In my research I've come across a lot of things, and just want to know what you all think of these manufacturers and their products.

So here is what I've come up with:
Grizzly G8688 mini metal lathe
-Available on Amazon
-Relatively inexpensive
-Upgradable to CNC (based off of a review)
-7x12" work area

Little Machine Shop HiTorque
-Looks clean
-7x16" work area
-Lots of add-ons through their store
-Haven't come across any bad reviews on Little Machine Shop products

Micro-Mark MicroLux 7x16 lathe
-Really similar to the Little Machine Shop


----------



## JimDawson

Welcome Aboard!

I can't offer any advice on any of the machines that you have listed other than they will all work.  Hopefully some of the other members have some experience with them.

Any lathe, milling machine, or any other machine tool can be converted to CNC if desired.

I think you are going in the right direction.  In general some milling work can be done on a lathe, and conversely, some lathe work can be done on a mill.  Normally a lathe will do lathe type work much better than a mill, and the opposite is also true of a mill.  Adding a 4th axis to a mill opens up a whole new world of posibilities and functionality, but still is not a lathe.

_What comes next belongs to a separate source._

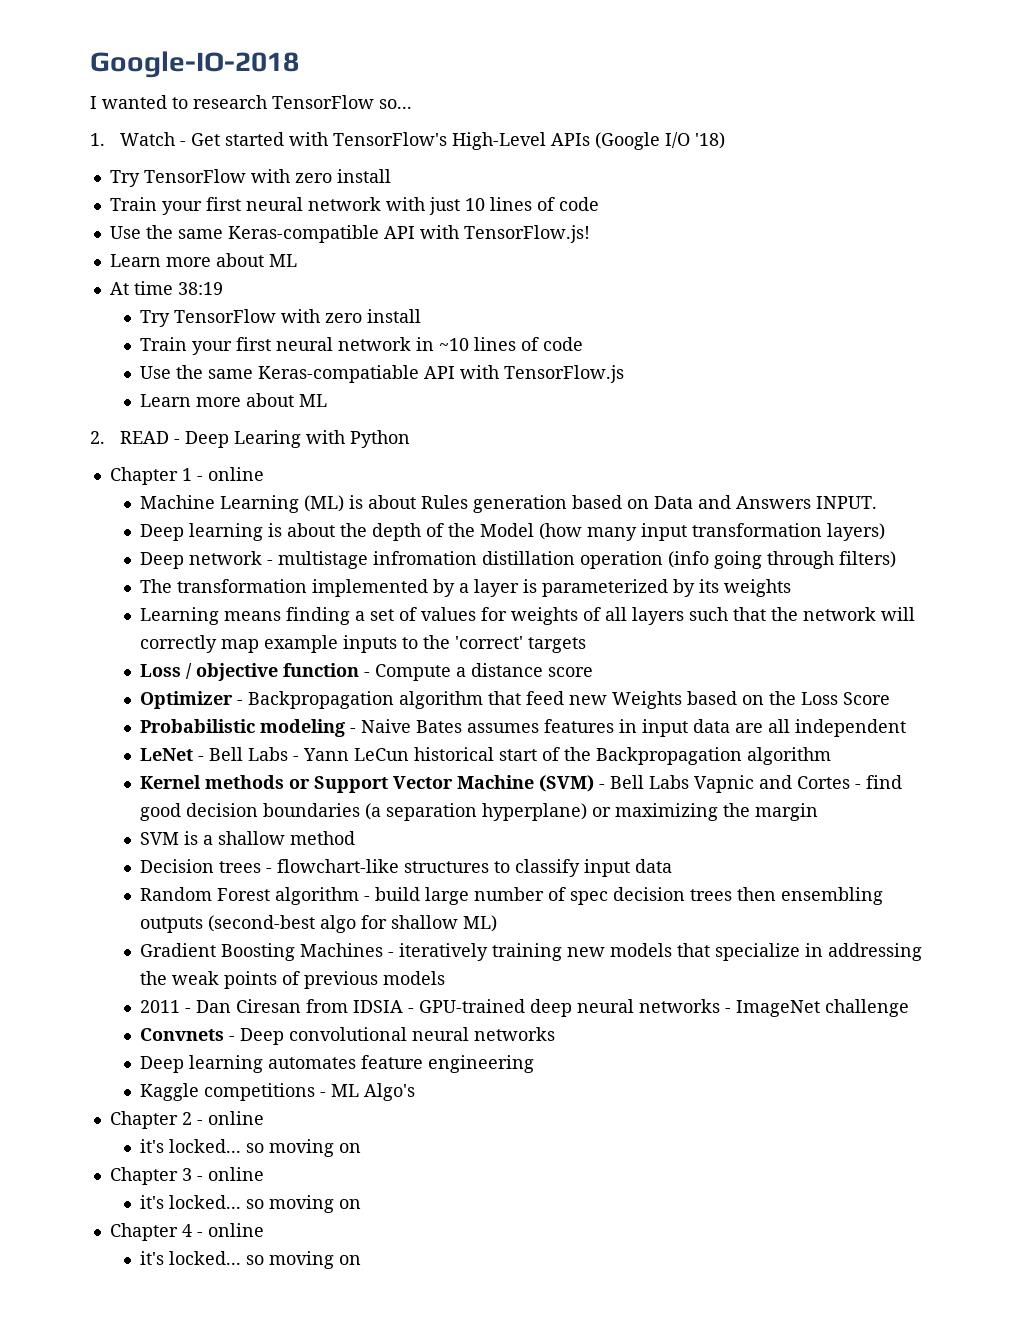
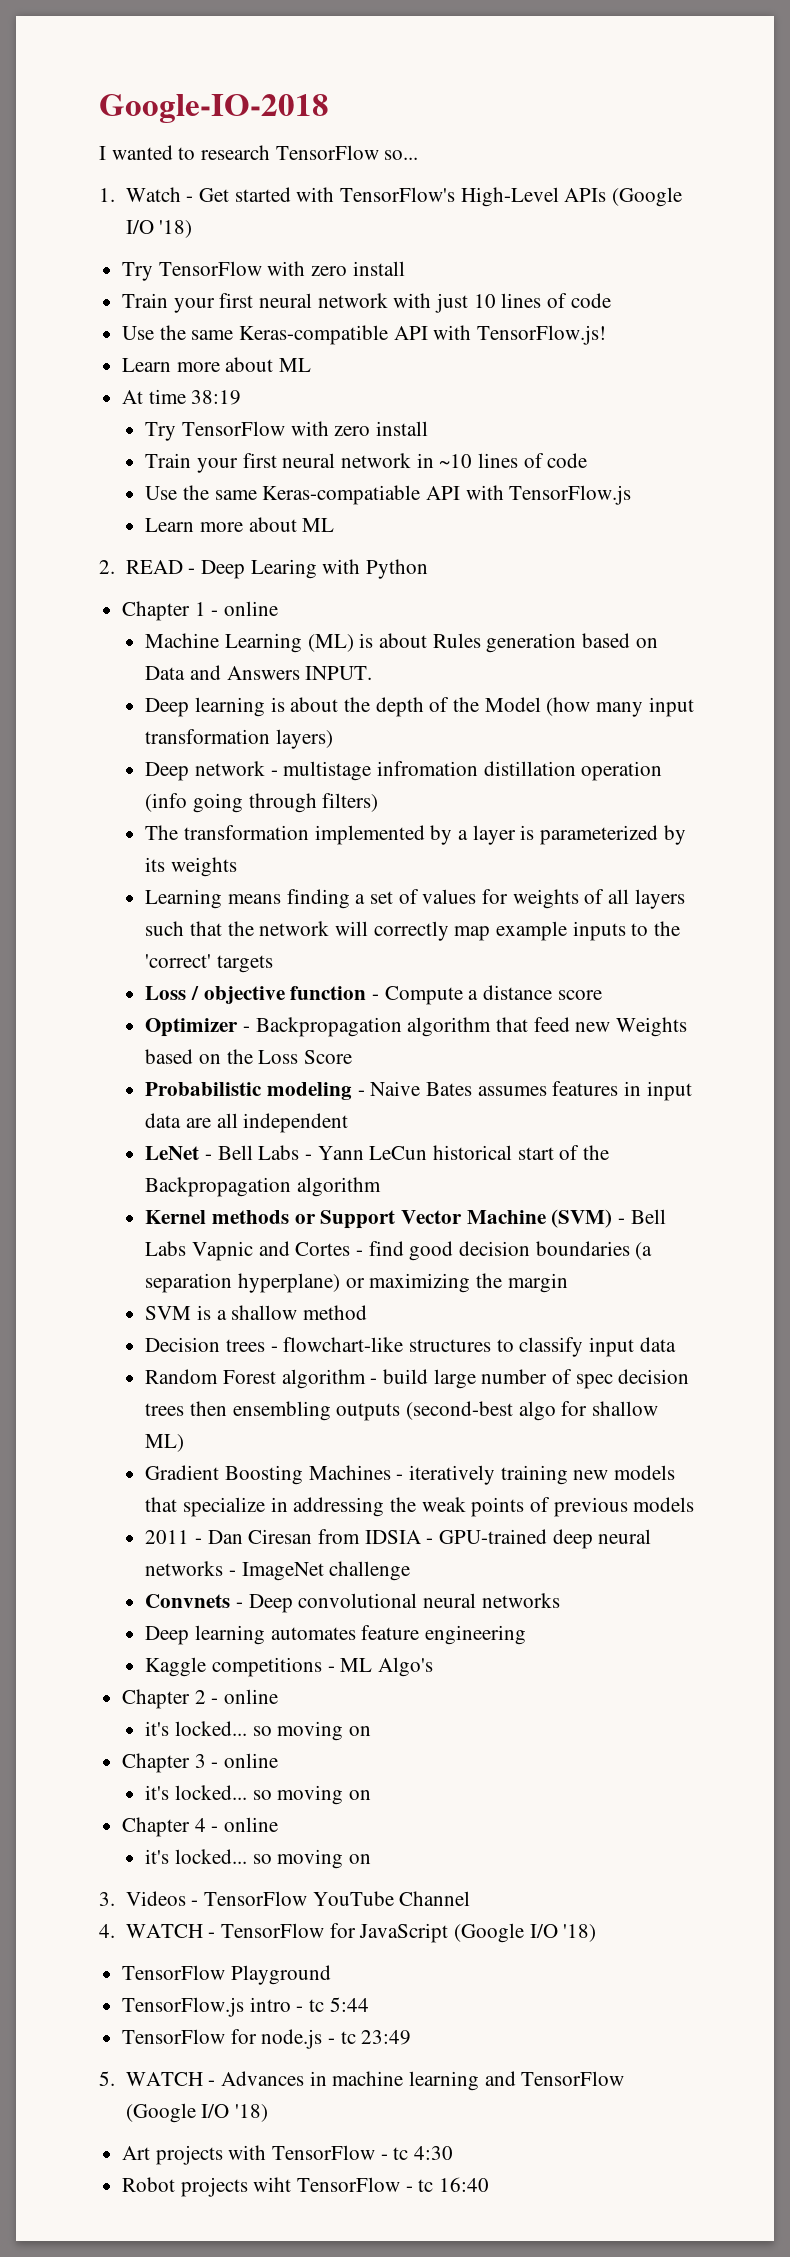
(361, 1260) none -> [99,1891,471,1906] [99,1923,597,1943] [122,1965,331,1985] [122,1997,369,2017] [122,2029,412,2049] [99,2071,625,2091] [125,2103,268,2123] [122,2145,454,2165] [122,2177,490,2197] // 3. Videos - TensorFlow YouTube Channel // 4. WATCH - TensorFlow for JavaScript (Google I/O '18) // TensorFlow Playground // TensorFlow.js intro - tc 5:44 // TensorFlow for node.js - tc 23:49 // 5. WATCH - Advances in machine learning and TensorFlow (Google I/O '18) // Art projects with TensorFlow - tc 4:30 // Robot projects wiht TensorFlow - tc 16:40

We would love to see some pictures of your projects


----------



## MemorY

Well now that I've posted a few time on the forum I should be able to share some of my projects.

This is a lightsaber prototype that I've been working on. Designed in Fusion 360.


----------



## JimDawson

WOW! That's cool! 

Mmmmmmm......Yeah, I think I see a 4 axis CNC mill in your future   (along with a lathe )


----------



## MemorY

JimDawson said:


> WOW! That's cool!
> 
> Mmmmmmm......Yeah, I think I see a 4 axis CNC mill in your future   (along with a lathe )



Thank you!

Haha! Yes. That's why I've been thinking about going for a 4 axis mill. And I tinker enough that I'm sure I could make it CNC.


----------



## JimDawson

You should be able to do that just fine.  Your design skills and your skills in Fusion 360 will be a big help.

My mill started out life as a 2 axis machine, and it's now 4 axis.  So not really too hard to do, I built both my Z axis drive system and the 4th axis.  My avatar picture is a side view of my 4th axis, with the ''smiling'' motor mount.  Also built my own control system from the ground up.

If you have the room, a used full sized knee mill CNC mill with a bad/older controller might be a good option.  That way you get all of the CNC mechanical hardware already in place, the control system is the easy part.  But IMHO, you want one that has both manual and CNC capability.


----------



## MemorY

That's awesome!

I just am not sure what mill to go for. And I'm more familiar with lathes, so I figured that'd be better to start with. But I'd be able to do more with a mill, projects, then a lathe at this current time.


----------



## JimDawson

No problem starting with a lathe, that's what I started with about 45 years ago.  About 2 weeks later I bought a mill

Your space and budget will dictate what to buy.  For most purposes a 13 or 14 x 40 lathe would really be the ideal size.  It's easy to do small work on a larger lathe, but a bit of a challenge to do large work on a small lathe.


----------



## MemorY

Ya... I don't have a ton of space, or a huge budget, but I can save up. lol


----------



## JimDawson

Not a recommendation but rather an illustration, for a mill, something like this one would be a good option.  This one has already been converted to CNC, but can still be manually operated.  Also looks like it would be easy to add the 4th axis.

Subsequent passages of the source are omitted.